Transfer of Knowledge and Training activities
The main instrument of transfer of knowledge in this project is secondments, during which scientists from partner teams engage hands-on collaboration. Similarly as in the first half of the project, also the second half yielded new joint journal papers and joint contributions at international conferences.

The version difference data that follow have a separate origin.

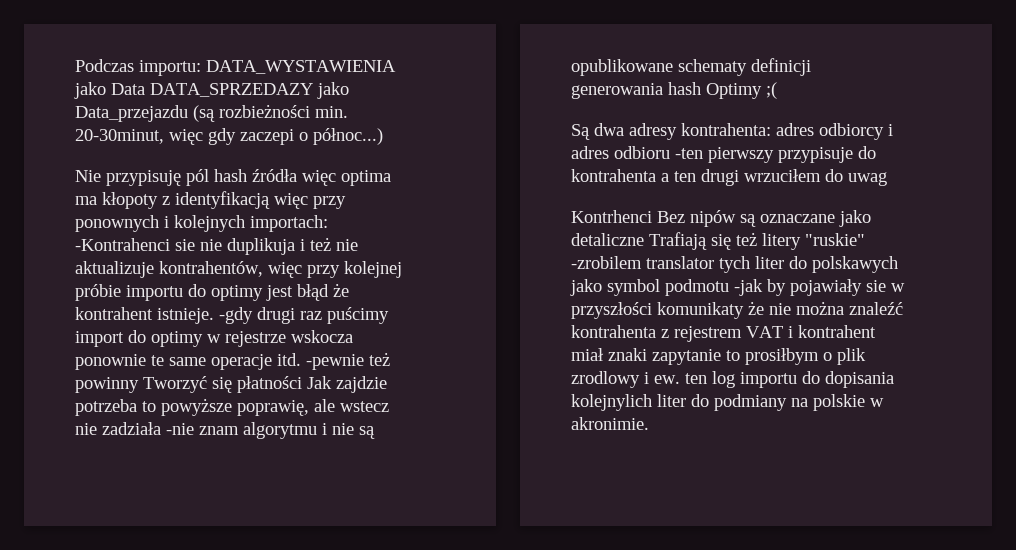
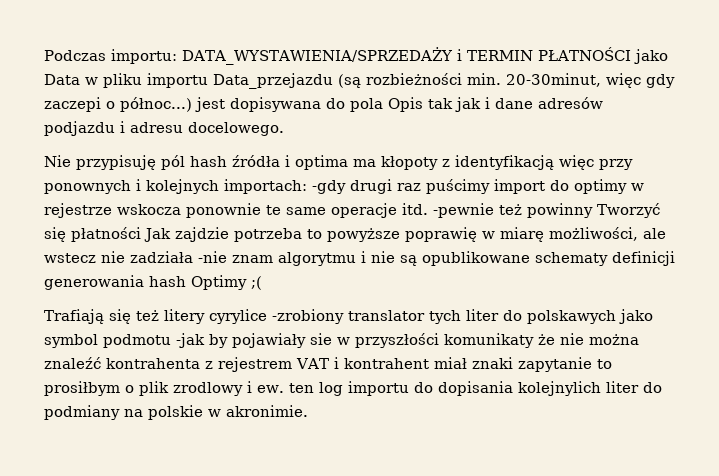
[206,60,396,74] [74,82,349,99] DATA_WYSTAWIENIA jako Data DATA_SPRZEDAZY jako -> [182,47,668,65] [44,73,208,88] DATA_WYSTAWIENIA/SPRZEDAŻY i TERMIN PŁATNOŚCI jako Data w pliku importu
(383, 136) none -> [195,97,603,112] [44,121,284,136] jest dopisywana do pola Opis tak jak i dane adresów podjazdu i adresu docelowego.
[302,170,336,186] więc -> [285,155,290,167] i
[75,237,358,255] [75,261,402,278] [75,283,349,301] [75,307,214,324] -Kontrahenci sie nie duplikuja i też nie aktualizuje kontrahentów, więc przy kolejnej próbie importu do optimy jest błąd że kontrahent istnieje. -> (307, 186) none
[237,400,309,416] poprawię, -> [405,227,638,242] poprawię w miarę możliwości,
[571,123,893,140] [571,146,876,163] [571,169,887,186] [571,210,871,227] [571,233,644,246] Są dwa adresy kontrahenta: adres odbiorcy i adres odbioru -ten pierwszy przypisuje do kontrahenta a ten drugi wrzuciłem do uwag // Kontrhenci Bez nipów są oznaczane jako detaliczne -> (262, 283) none
[805,233,865,246] [571,256,642,269] "ruskie" -zrobilem -> [209,309,344,324] cyrylice -zrobiony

Although organization of workshops has not been initially foreseen in this project, the tradition of joint international workshops was begun during the previous reporting period with a meeting in Riga in summer of 2012, and it was continued during the final two years of the project by organizing the second such workshop in Vilnius in September 2013 and the third one in 2014 in Hsinchu. Representatives from all five partner teams participated in the workshop, and a book of abstracts has been published.
Public Outreach activities
The project’s participants have also been engaged in public outreach activities, such as interviews and articles in magazines and scientist career promotion at schools.
Future activities
The project participants are currently drawing plans for continuing the collaboration, and a new RISE proposal to Horizon 2020 from an extended consortium is likely to materialize.